- REQUIRED ACTION: Records follow. Copy every line with "center".

--- RECORD EXTRACTS ---

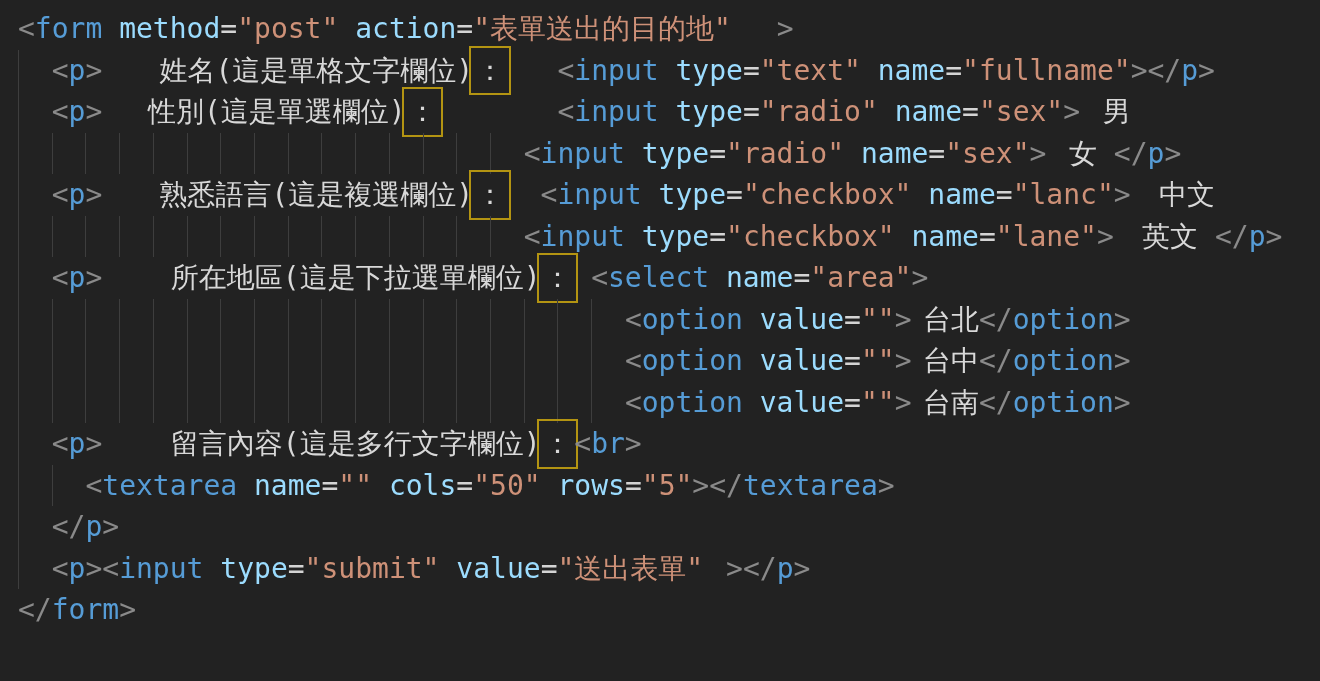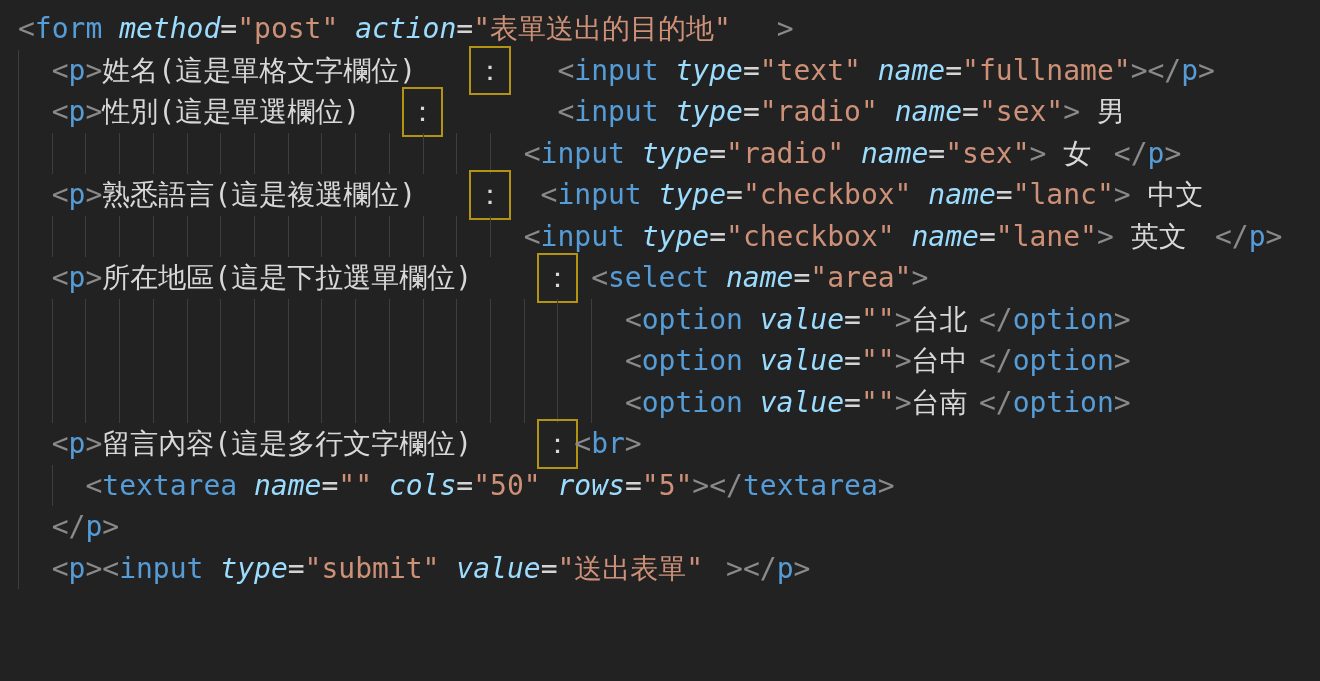--- a/index.html
+++ b/index.html
@@ -24,24 +24,24 @@
     position:absolute;
     left:0;top:0;height:100%;
     background:repeating-linear-gradient(90deg,
       var(--guide,#3e3e3e) 0, var(--guide,#3e3e3e) 1px,
       transparent 1px, transparent 2ch);
     pointer-events:none;
   }
   .tk{white-space:pre;}
   .tk-pun{color:var(--pun,#8a8a8a);}
   .tk-tag{color:var(--tag,#569cd6);text-align:center;}
-  .tk-att{color:var(--att,#9cdcfe);font-style:italic;}
+  .tk-att{color:var(--att,#9cdcfe);}
   .tk-eq{color:var(--eq,#d4d4d4);}
   .tk-str{color:var(--str,#ce9178);}
-  .tk-txt{color:var(--txt,#d8d8d8);}
+  .tk-txt{color:var(--txt,#d8d8d8);text-align:right;}
   .cjk{display:inline-block;white-space:pre;vertical-align:baseline;}
   .tk-box{
     color:var(--txt,#d8d8d8);
     text-align:center;
     outline:2px solid var(--box,#b39412);
     outline-offset:2px;
   }
 </style>
 </head>
 <body>
@@ -54,13 +54,14 @@
     <div class="code-line"><span class="indent-guides" style="width: 1ch;"></span><span class="tk tk-txt">  </span><span class="tk tk-pun">&lt;</span><span class="tk tk-tag">p</span><span class="tk tk-pun">&gt;</span><span class="tk tk-txt cjk" style="width: 22ch;">熟悉語言(這是複選欄位)</span><span class="tk tk-box cjk" style="width: 2ch;">：</span><span class="tk tk-txt">  </span><span class="tk tk-pun">&lt;</span><span class="tk tk-tag">input</span><span class="tk tk-txt"> </span><span class="tk tk-att">type</span><span class="tk tk-eq">=</span><span class="tk tk-str">"checkbox"</span><span class="tk tk-txt"> </span><span class="tk tk-att">name</span><span class="tk tk-eq">=</span><span class="tk tk-str">"lanc"</span><span class="tk tk-pun">&gt;</span><span class="tk tk-txt cjk" style="width: 5ch;"> 中文</span></div>
     <div class="code-line"><span class="indent-guides" style="width: 29ch;"></span><span class="tk tk-txt">                              </span><span class="tk tk-pun">&lt;</span><span class="tk tk-tag">input</span><span class="tk tk-txt"> </span><span class="tk tk-att">type</span><span class="tk tk-eq">=</span><span class="tk tk-str">"checkbox"</span><span class="tk tk-txt"> </span><span class="tk tk-att">name</span><span class="tk tk-eq">=</span><span class="tk tk-str">"lane"</span><span class="tk tk-pun">&gt;</span><span class="tk tk-txt cjk" style="width: 6ch;"> 英文 </span><span class="tk tk-pun">&lt;/</span><span class="tk tk-tag">p</span><span class="tk tk-pun">&gt;</span></div>
     <div class="code-line"><span class="indent-guides" style="width: 1ch;"></span><span class="tk tk-txt">  </span><span class="tk tk-pun">&lt;</span><span class="tk tk-tag">p</span><span class="tk tk-pun">&gt;</span><span class="tk tk-txt cjk" style="width: 26ch;">所在地區(這是下拉選單欄位)</span><span class="tk tk-box cjk" style="width: 2ch;">：</span><span class="tk tk-txt"> </span><span class="tk tk-pun">&lt;</span><span class="tk tk-tag">select</span><span class="tk tk-txt"> </span><span class="tk tk-att">name</span><span class="tk tk-eq">=</span><span class="tk tk-str">"area"</span><span class="tk tk-pun">&gt;</span></div>
     <div class="code-line"><span class="indent-guides" style="width: 35ch;"></span><span class="tk tk-txt">                                    </span><span class="tk tk-pun">&lt;</span><span class="tk tk-tag">option</span><span class="tk tk-txt"> </span><span class="tk tk-att">value</span><span class="tk tk-eq">=</span><span class="tk tk-str">""</span><span class="tk tk-pun">&gt;</span><span class="tk tk-txt cjk" style="width: 4ch;">台北</span><span class="tk tk-pun">&lt;/</span><span class="tk tk-tag">option</span><span class="tk tk-pun">&gt;</span></div>
     <div class="code-line"><span class="indent-guides" style="width: 35ch;"></span><span class="tk tk-txt">                                    </span><span class="tk tk-pun">&lt;</span><span class="tk tk-tag">option</span><span class="tk tk-txt"> </span><span class="tk tk-att">value</span><span class="tk tk-eq">=</span><span class="tk tk-str">""</span><span class="tk tk-pun">&gt;</span><span class="tk tk-txt cjk" style="width: 4ch;">台中</span><span class="tk tk-pun">&lt;/</span><span class="tk tk-tag">option</span><span class="tk tk-pun">&gt;</span></div>
     <div class="code-line"><span class="indent-guides" style="width: 35ch;"></span><span class="tk tk-txt">                                    </span><span class="tk tk-pun">&lt;</span><span class="tk tk-tag">option</span><span class="tk tk-txt"> </span><span class="tk tk-att">value</span><span class="tk tk-eq">=</span><span class="tk tk-str">""</span><span class="tk tk-pun">&gt;</span><span class="tk tk-txt cjk" style="width: 4ch;">台南</span><span class="tk tk-pun">&lt;/</span><span class="tk tk-tag">option</span><span class="tk tk-pun">&gt;</span></div>
     <div class="code-line"><span class="indent-guides" style="width: 1ch;"></span><span class="tk tk-txt">  </span><span class="tk tk-pun">&lt;</span><span class="tk tk-tag">p</span><span class="tk tk-pun">&gt;</span><span class="tk tk-txt cjk" style="width: 26ch;">留言內容(這是多行文字欄位)</span><span class="tk tk-box cjk" style="width: 2ch;">：</span><span class="tk tk-pun">&lt;</span><span class="tk tk-tag">br</span><span class="tk tk-pun">&gt;</span></div>
     <div class="code-line"><span class="indent-guides" style="width: 3ch;"></span><span class="tk tk-txt">    </span><span class="tk tk-pun">&lt;</span><span class="tk tk-tag">textarea</span><span class="tk tk-txt"> </span><span class="tk tk-att">name</span><span class="tk tk-eq">=</span><span class="tk tk-str">""</span><span class="tk tk-txt"> </span><span class="tk tk-att">cols</span><span class="tk tk-eq">=</span><span class="tk tk-str">"50"</span><span class="tk tk-txt"> </span><span class="tk tk-att">rows</span><span class="tk tk-eq">=</span><span class="tk tk-str">"5"</span><span class="tk tk-pun">&gt;</span><span class="tk tk-pun">&lt;/</span><span class="tk tk-tag">textarea</span><span class="tk tk-pun">&gt;</span></div>
     <div class="code-line"><span class="indent-guides" style="width: 1ch;"></span><span class="tk tk-txt">  </span><span class="tk tk-pun">&lt;/</span><span class="tk tk-tag">p</span><span class="tk tk-pun">&gt;</span></div>
     <div class="code-line"><span class="indent-guides" style="width: 1ch;"></span><span class="tk tk-txt">  </span><span class="tk tk-pun">&lt;</span><span class="tk tk-tag">p</span><span class="tk tk-pun">&gt;</span><span class="tk tk-pun">&lt;</span><span class="tk tk-tag">input</span><span class="tk tk-txt"> </span><span class="tk tk-att">type</span><span class="tk tk-eq">=</span><span class="tk tk-str">"submit"</span><span class="tk tk-txt"> </span><span class="tk tk-att">value</span><span class="tk tk-eq">=</span><span class="tk tk-str cjk" style="width: 10ch;">"送出表單"</span><span class="tk tk-pun">&gt;</span><span class="tk tk-pun">&lt;/</span><span class="tk tk-tag">p</span><span class="tk tk-pun">&gt;</span></div>
+    <div class="code-line"><span class="tk tk-pun">&lt;/</span><span class="tk tk-tag">form</span><span class="tk tk-pun">&gt;</span></div>
   </div>
 
 </body></html>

---

- TASK RESULT:
   .tk-tag{color:var(--tag,#569cd6);text-align:center;}
     text-align:center;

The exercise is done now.